Figure 5: gProf View

The profiler collects data at sampling intervals in the same way as many of the tools described in this paper. Therefore, there may be some statistical inaccuracies of the timing figures if the run-time figure is close to the sampling interval. By running your application for long periods of time, you can reduce any statistical inaccuracies. As can be seen from the output in Figure 5, gprof can help locate hot spots at function granularity. However, it also allows you to compile this information at a finer granularity using the -l flag.

As an unexpected side-benefit, gprof can suggest function and file orderings within your binary to improve performance.

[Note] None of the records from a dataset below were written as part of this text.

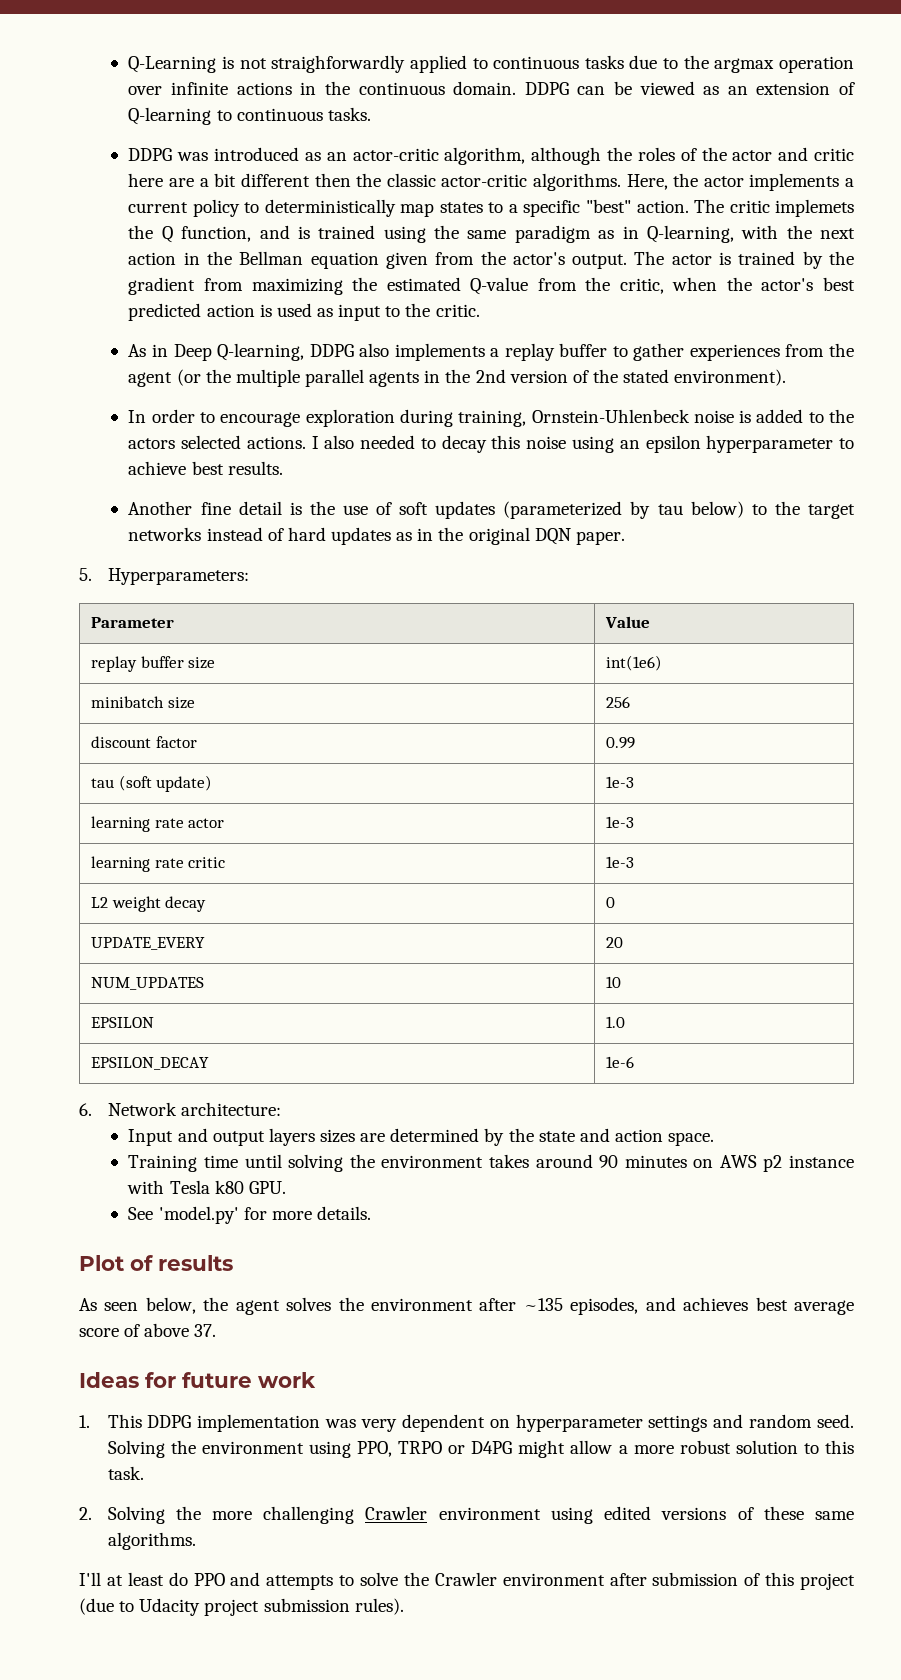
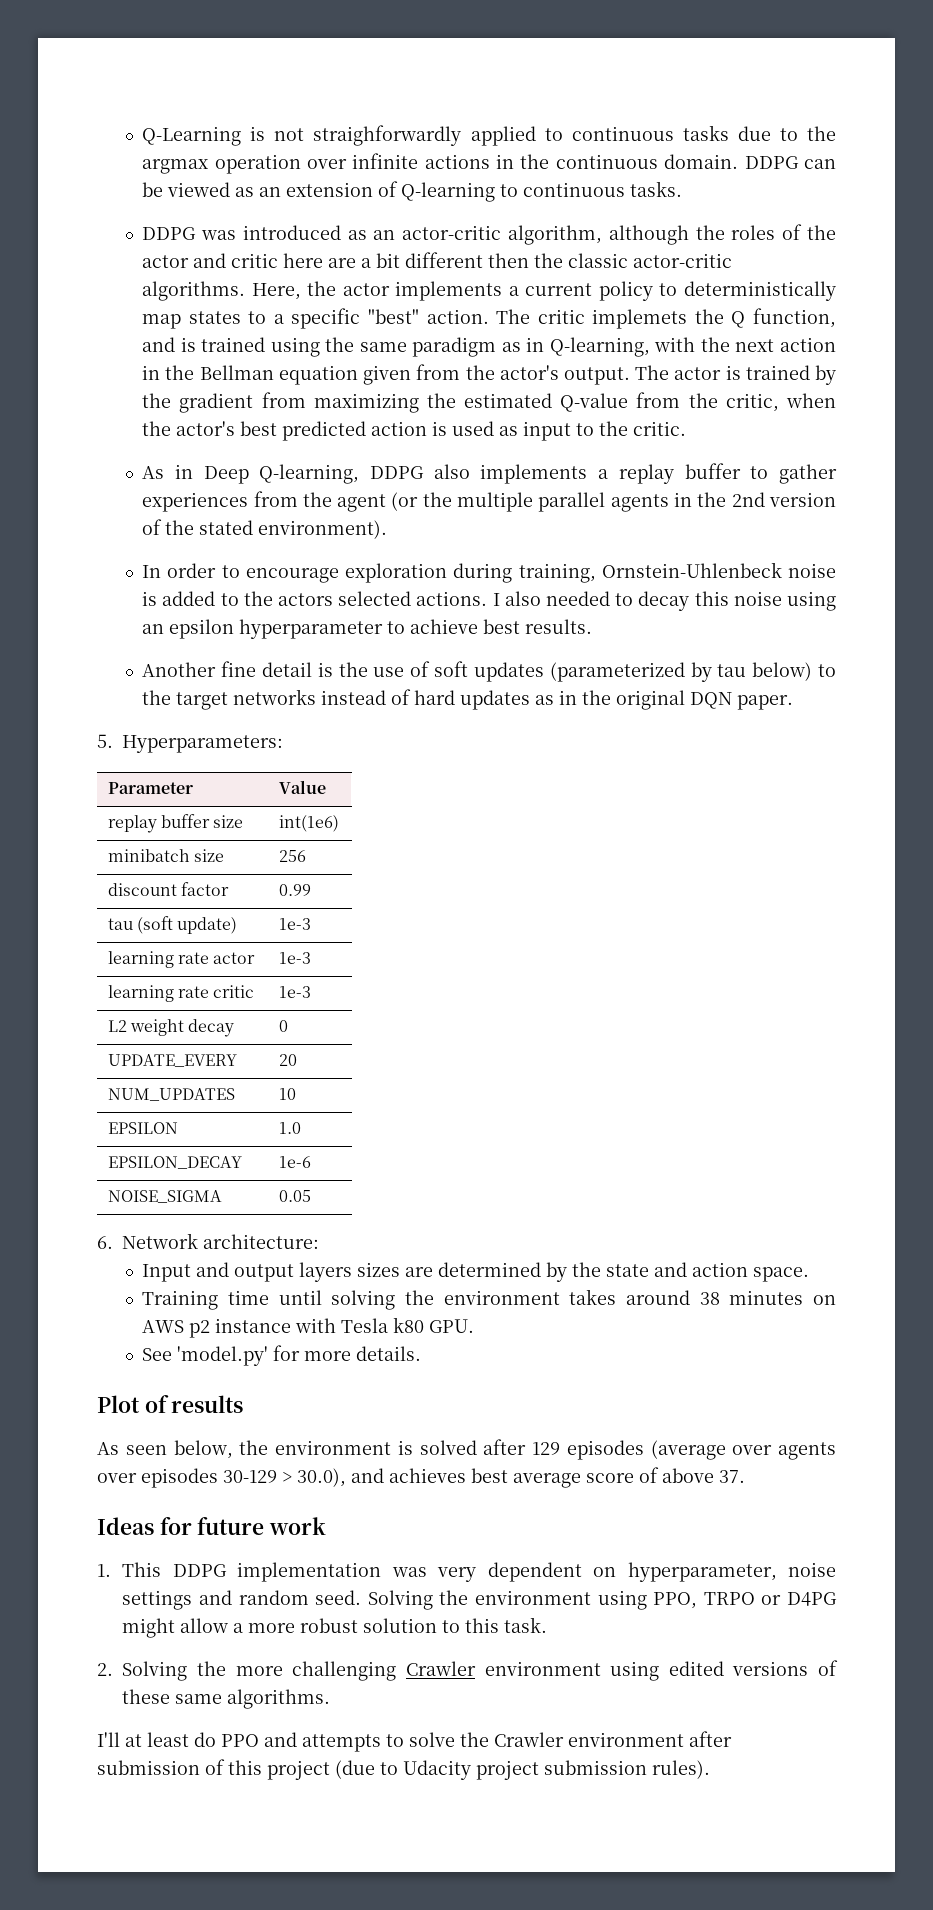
+ NOISE_SIGMA | 0.05
- Training time until solving the environment takes around 90 minutes on AWS p2 instance with Tesla k80 GPU.
+ Training time until solving the environment takes around 38 minutes on AWS p2 instance with Tesla k80 GPU.
- As seen below, the agent solves the environment after ~135 episodes, and achieves best average score of above 37.
+ As seen below, the environment is solved after 129 episodes (average over agents over episodes 30-129 > 30.0), and achieves best average score of above 37.
- 1. This DDPG implementation was very dependent on hyperparameter settings and random seed.
+ 1. This DDPG implementation was very dependent on hyperparameter, noise settings and random seed.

valgrind is an instrumentation framework that can be used primarily for detecting memory-related errors and threading problems, but is also extendable. It is an open source tool licensed under GPL2. The tool can detect errors such as memory leaks and incorrect freeing of memory. The valgrind tool detects these errors automatically and dynamically as the code is executing. In some cases it can produce false positives.

However, the developers of valgrind claim that it produces correct results 99% of the time and any errors can be suppressed. Although it is a very useful tool, it can be extremely intrusive as the code runs much slower than its true execution speed (by a factor of 50 in some cases) and needs to be compiled with the gcc -g flag. It is also recommended to be compiled with no optimization of code using the gcc -O0 flag. An example of the execution of a small binary through valgrind can be seen below.

Figure 6: valgrind Example

Although, it may be useful in some cases, for real-time applications that wait on I/O, valgrind can be so obtrusive as to make the checking unreliable. However, valgrind can be a highly useful tool when used in conjunction with a unit test and/or nightly build strategy. A clean run of valgrind in a nightly build allows the developer to keep track of any newly-introduced latent memory errors.

Like many of the tools presented here, valgrind is not limited to the purpose that most developers have in mind. For example, valgrind can also check for cache misses and branch mispredictions. WE strongly encourage you to read the relevant documentation and play around with this and all tools to fully appreciate their power.